**Exercise prompt**
Write out each line below precisely, passing over the pictures.

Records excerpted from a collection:
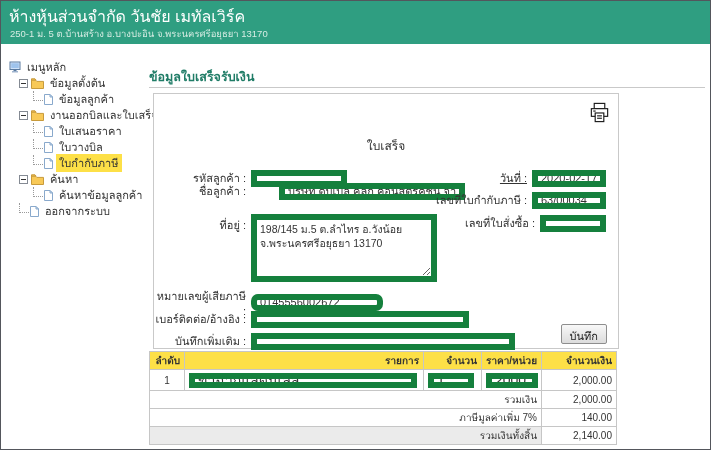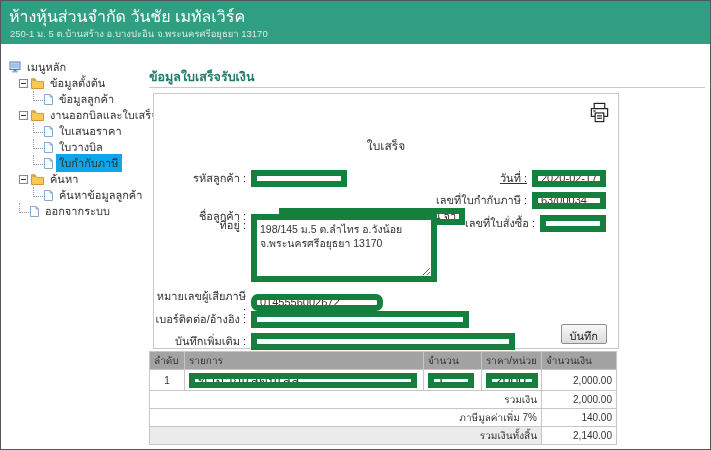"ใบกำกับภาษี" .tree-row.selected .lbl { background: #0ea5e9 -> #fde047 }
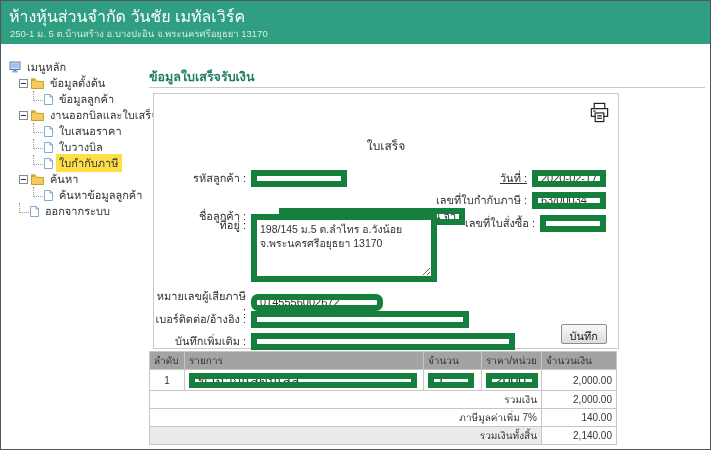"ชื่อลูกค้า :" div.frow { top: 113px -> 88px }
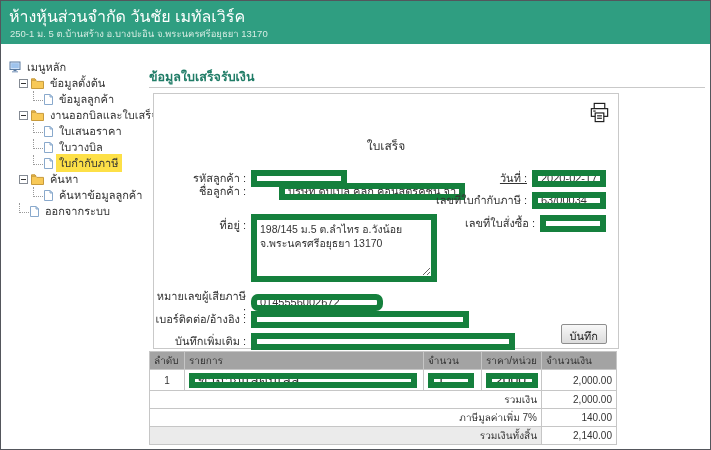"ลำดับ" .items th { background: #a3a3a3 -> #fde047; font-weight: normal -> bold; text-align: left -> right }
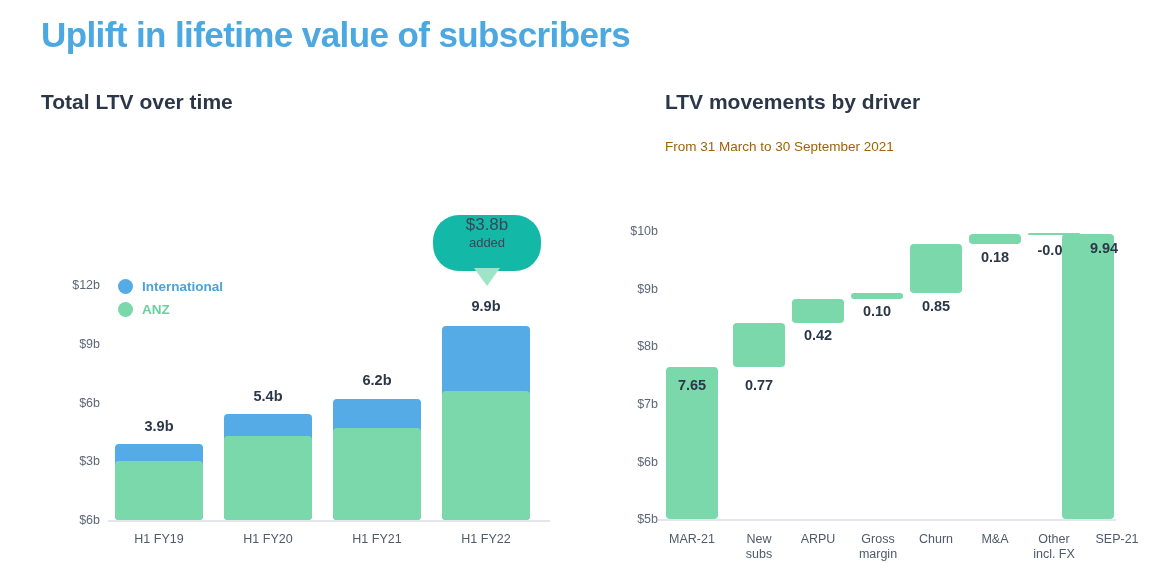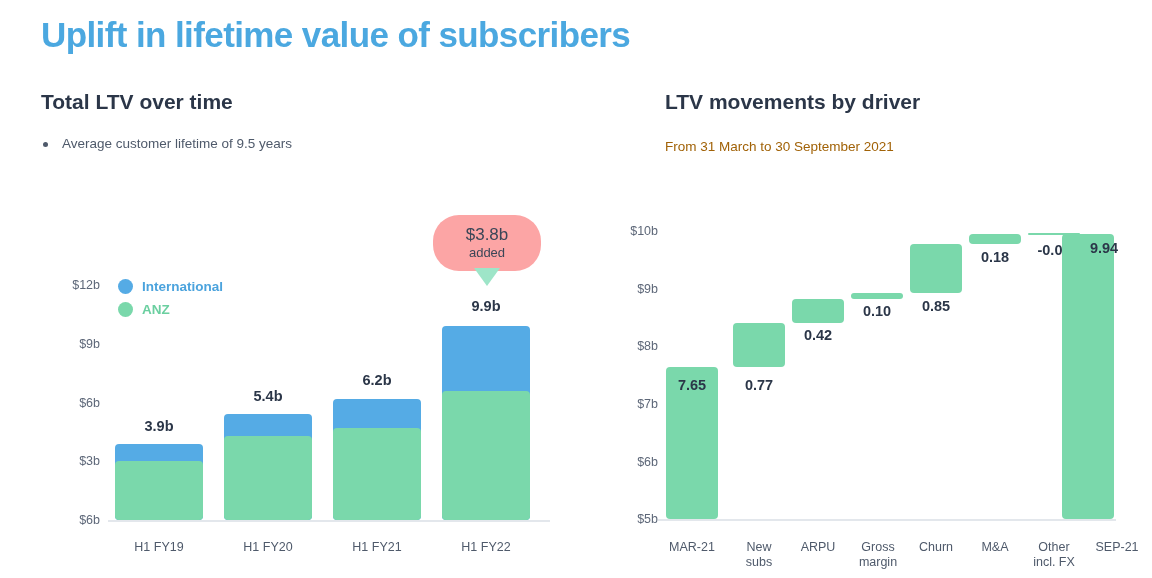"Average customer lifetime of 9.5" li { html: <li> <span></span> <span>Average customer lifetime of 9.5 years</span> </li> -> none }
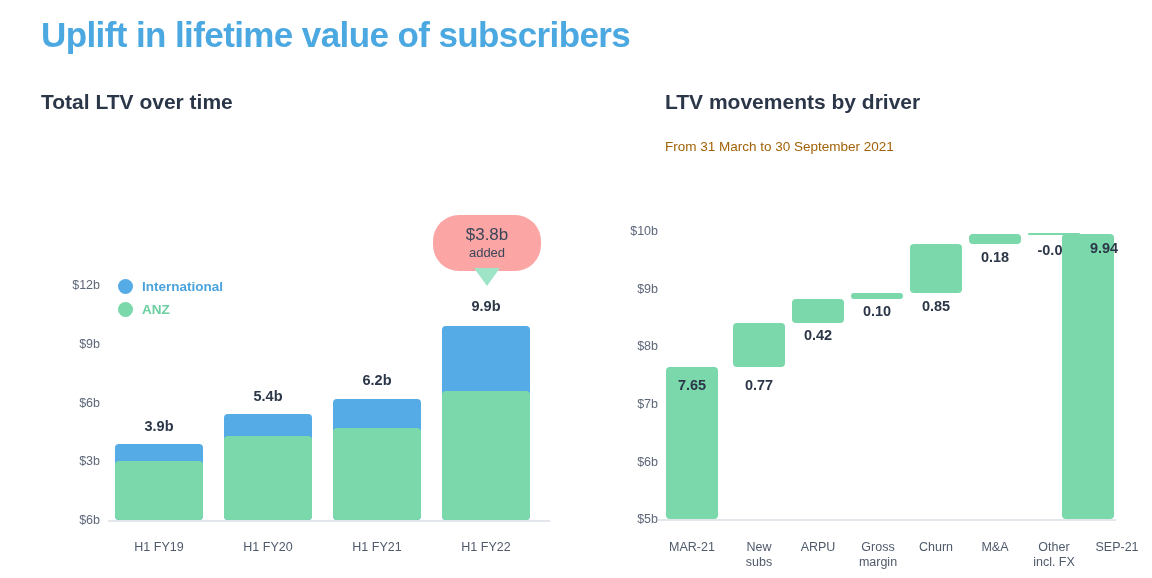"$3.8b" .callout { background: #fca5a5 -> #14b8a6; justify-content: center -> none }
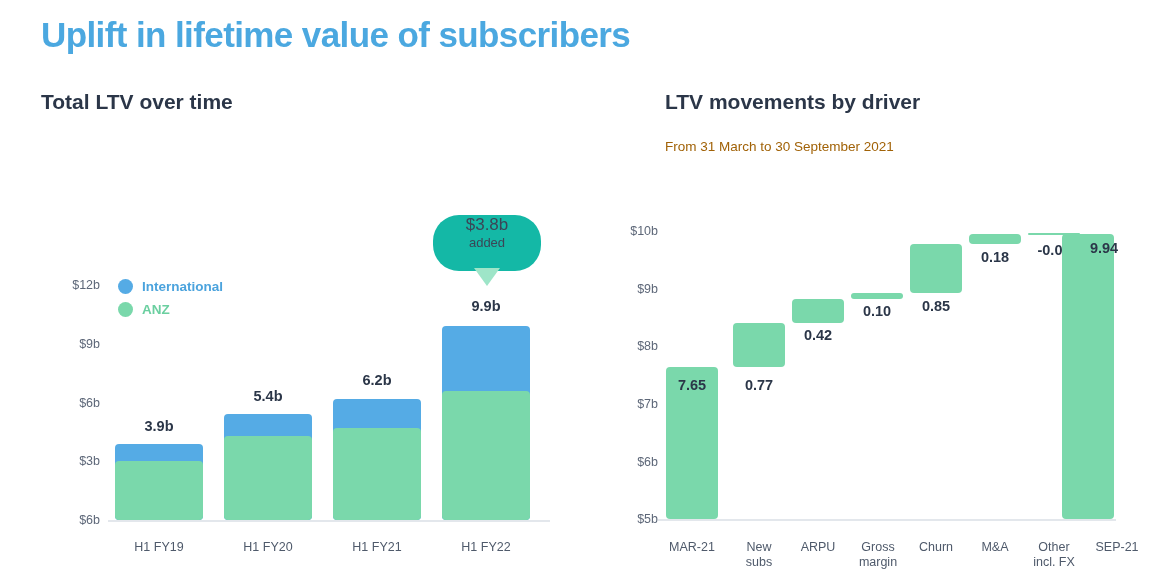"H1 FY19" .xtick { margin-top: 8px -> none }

**Response area**
"ใบกำกับภาษี" .tree-row.selected .lbl { background: #0ea5e9 -> #fde047 }
"ชื่อลูกค้า :" div.frow { top: 113px -> 88px }
"ลำดับ" .items th { background: #a3a3a3 -> #fde047; font-weight: normal -> bold; text-align: left -> right }
"Average customer lifetime of 9.5" li { html: <li> <span></span> <span>Average customer lifetime of 9.5 years</span> </li> -> none }
"$3.8b" .callout { background: #fca5a5 -> #14b8a6; justify-content: center -> none }
"H1 FY19" .xtick { margin-top: 8px -> none }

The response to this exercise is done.